- **TO DO**
As the answer, set down the lines below from the one containing "- Súlyos baleset érte Ördög Nóra lányát" through the one containing "- Bevitték a rendőrök Gáspár Evelint", exactly and inclusively, and no others.

--- RECORDS SHOWN ---

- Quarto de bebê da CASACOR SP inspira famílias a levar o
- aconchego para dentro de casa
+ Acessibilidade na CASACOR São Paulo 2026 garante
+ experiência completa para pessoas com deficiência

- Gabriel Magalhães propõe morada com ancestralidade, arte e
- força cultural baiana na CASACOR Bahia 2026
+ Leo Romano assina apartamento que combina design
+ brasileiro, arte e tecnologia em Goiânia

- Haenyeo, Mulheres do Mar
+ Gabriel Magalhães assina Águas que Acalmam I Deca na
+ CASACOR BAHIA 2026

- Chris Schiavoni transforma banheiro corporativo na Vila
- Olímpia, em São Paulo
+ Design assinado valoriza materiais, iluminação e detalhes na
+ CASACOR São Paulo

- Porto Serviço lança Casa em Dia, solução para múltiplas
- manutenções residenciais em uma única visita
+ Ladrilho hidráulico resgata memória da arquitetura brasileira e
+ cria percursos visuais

---
--- RECORDS SHOWN ---

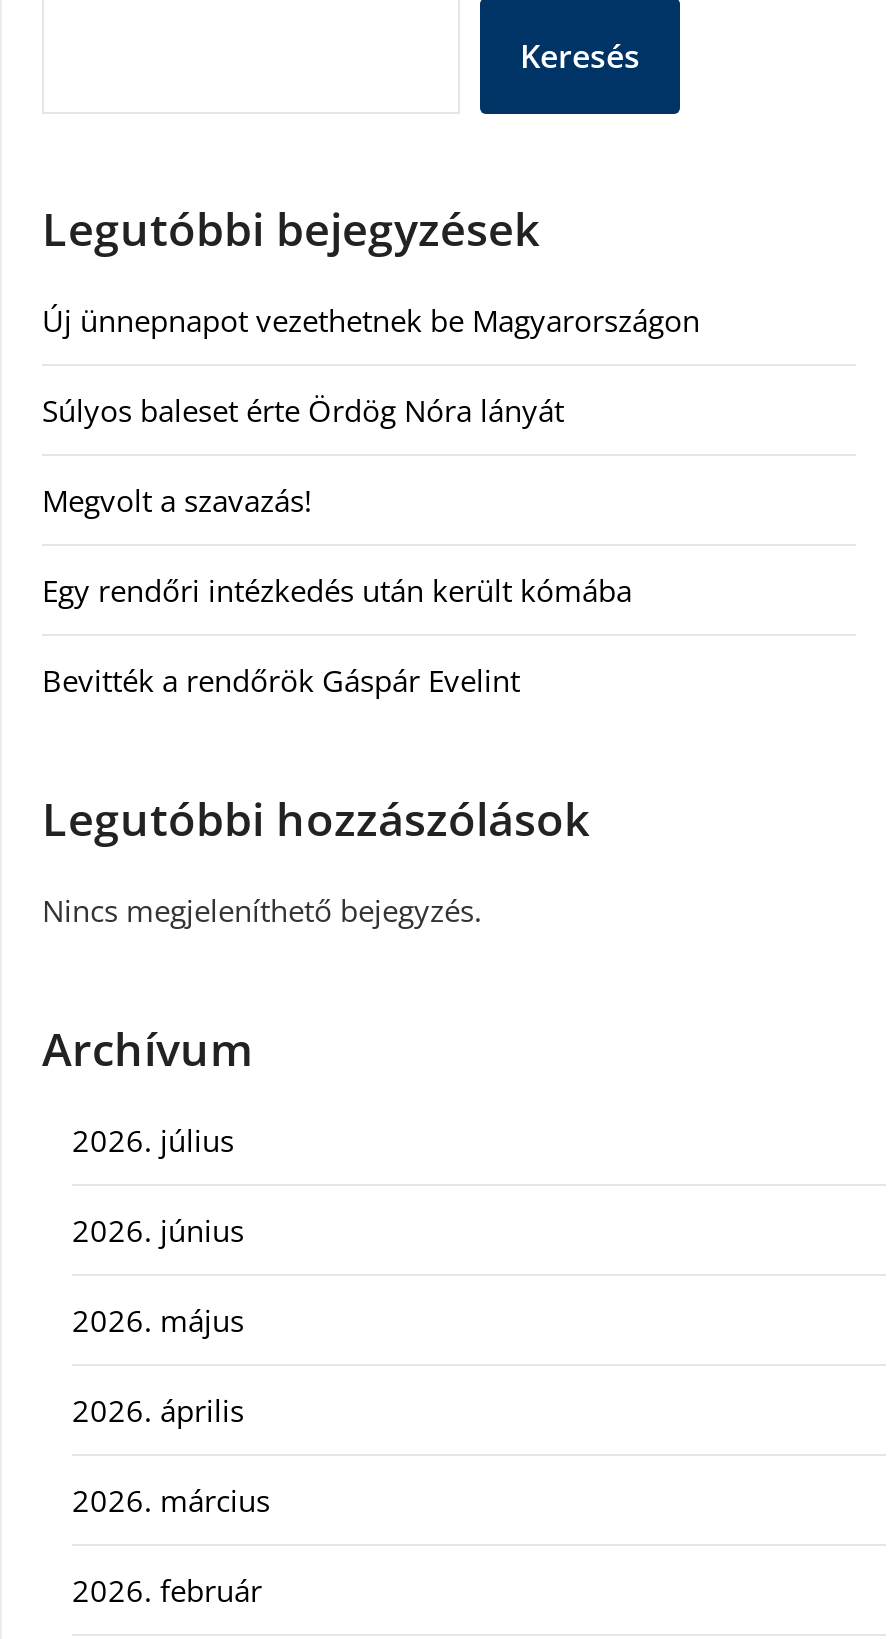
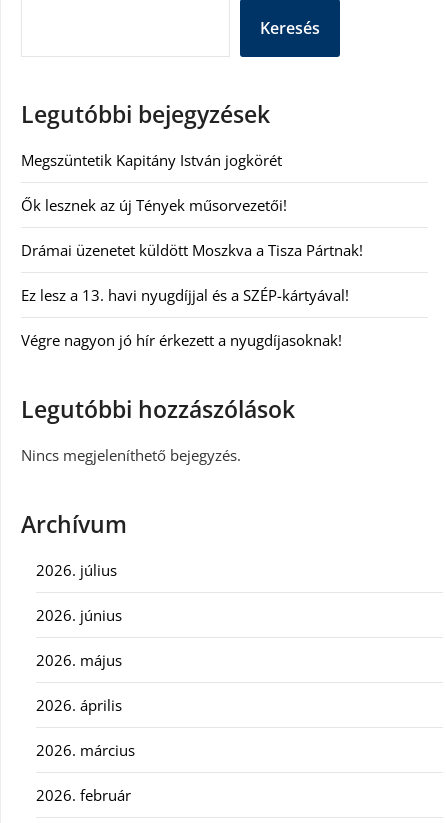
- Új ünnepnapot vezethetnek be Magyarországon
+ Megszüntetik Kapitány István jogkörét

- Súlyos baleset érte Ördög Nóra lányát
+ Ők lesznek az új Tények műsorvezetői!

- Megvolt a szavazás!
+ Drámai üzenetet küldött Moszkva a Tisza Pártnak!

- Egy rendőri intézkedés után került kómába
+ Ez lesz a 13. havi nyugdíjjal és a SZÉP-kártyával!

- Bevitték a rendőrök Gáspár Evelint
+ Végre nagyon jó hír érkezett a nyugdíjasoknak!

---
--- RECORDS SHOWN ---

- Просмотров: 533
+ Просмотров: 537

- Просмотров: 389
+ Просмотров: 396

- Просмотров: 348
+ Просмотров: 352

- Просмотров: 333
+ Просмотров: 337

---

- **OUTPUT OF THE EXERCISE**
- Súlyos baleset érte Ördög Nóra lányát
+ Ők lesznek az új Tények műsorvezetői!

- Megvolt a szavazás!
+ Drámai üzenetet küldött Moszkva a Tisza Pártnak!

- Egy rendőri intézkedés után került kómába
+ Ez lesz a 13. havi nyugdíjjal és a SZÉP-kártyával!

- Bevitték a rendőrök Gáspár Evelint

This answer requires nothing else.